Think about this, ‘positive news stories are repeated on average 3 times, while negative stories can be repeated up to 11 times’.On twitter and social media platforms though the figures for repeating negative experiences is far, far higher.
Just imagine what would happen if somebody who’s on Twitter has a bad experience with a brand.Chances are that they’ll share that with their network, some of whom will have empathy and re-share this with their own network.And so it starts, at the drop of a tweet, a brand can find itself at the centre of a maelstrom.

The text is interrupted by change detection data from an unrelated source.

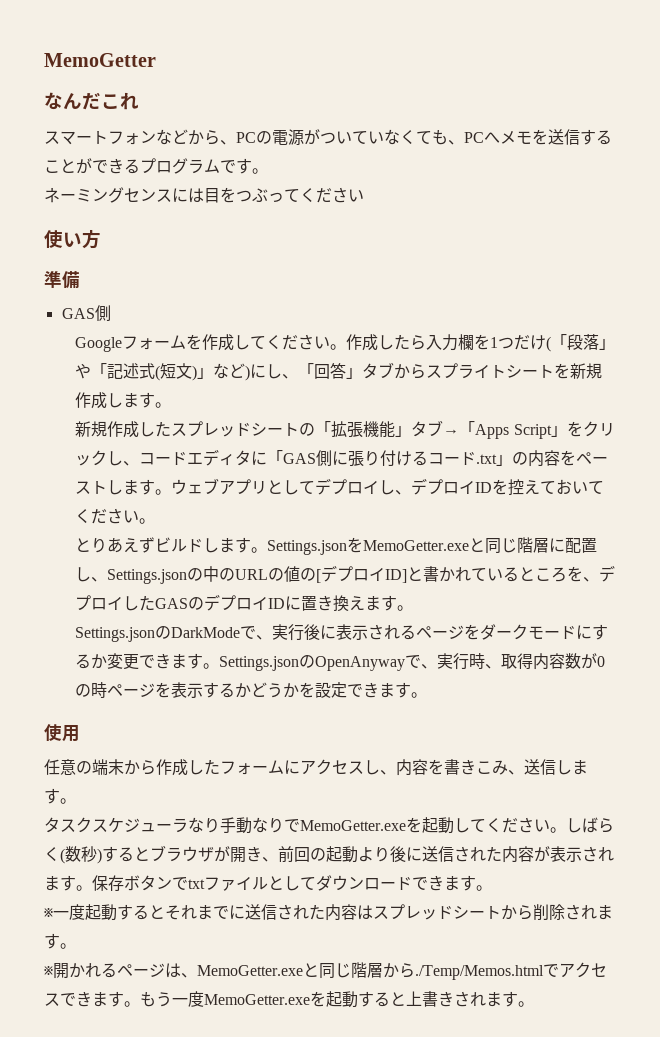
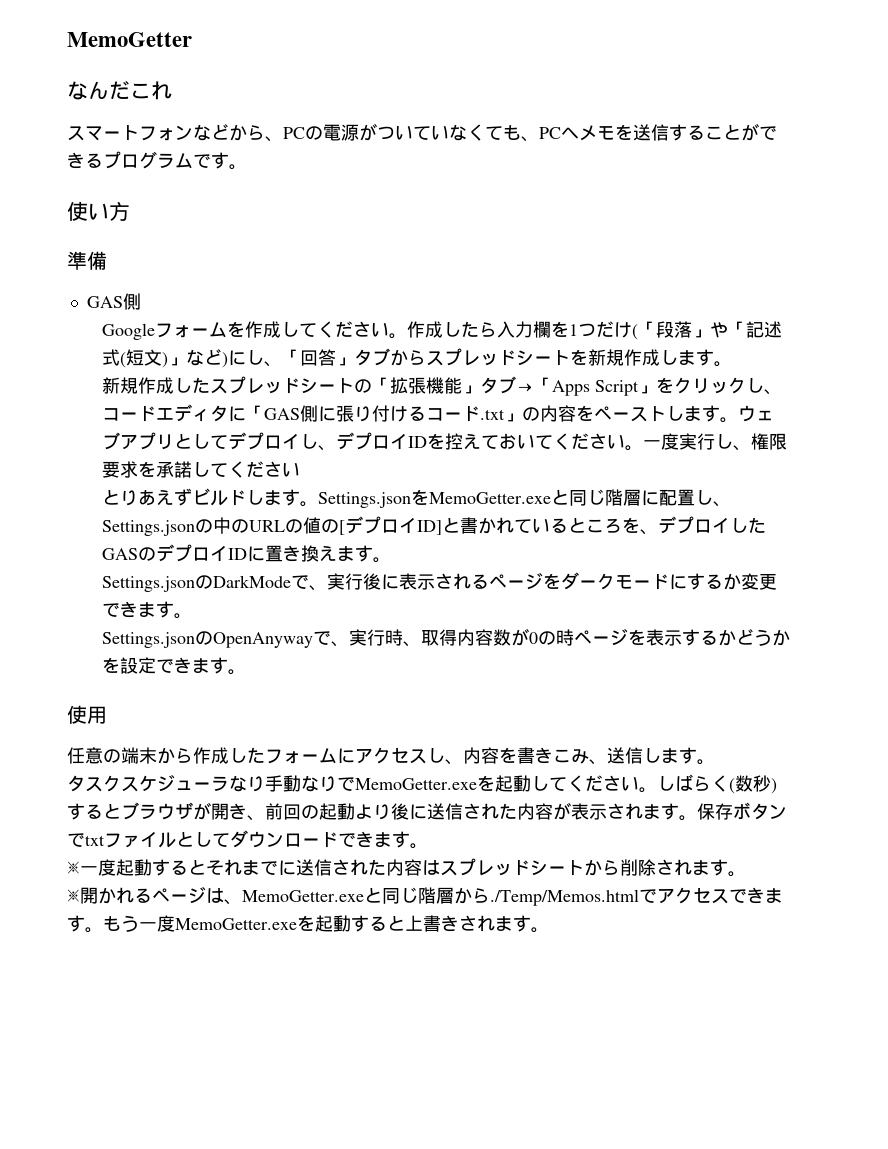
- ネーミングセンスには目をつぶってください
- 作成したら入力欄を1つだけ(「段落」や「記述式(短文)」など)にし、「回答」タブからスプライトシートを新規作成します。
+ 作成したら入力欄を1つだけ(「段落」や「記述式(短文)」など)にし、「回答」タブからスプレッドシートを新規作成します。
+ 一度実行し、権限要求を承諾してください
- Settings.jsonのDarkModeで、実行後に表示されるページをダークモードにするか変更できます。Settings.jsonのOpenAnywayで、実行時、取得内容数が0の時ページを表示するかどうかを設定できます。
+ Settings.jsonのDarkModeで、実行後に表示されるページをダークモードにするか変更できます。
+ Settings.jsonのOpenAnywayで、実行時、取得内容数が0の時ページを表示するかどうかを設定できます。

Companies and brands are now more sensitive that ever before to consumer criticism, which is why they are investing marketing and communications budget on social media.
But because social media is about real-time conversations, it also helps in brand development and product promotion.The walls that divided consumers and brands are blurring.
Since it was founded in February 2009 Media140 has focused on exploring the impact of social and real-time media in media, marketing and communications.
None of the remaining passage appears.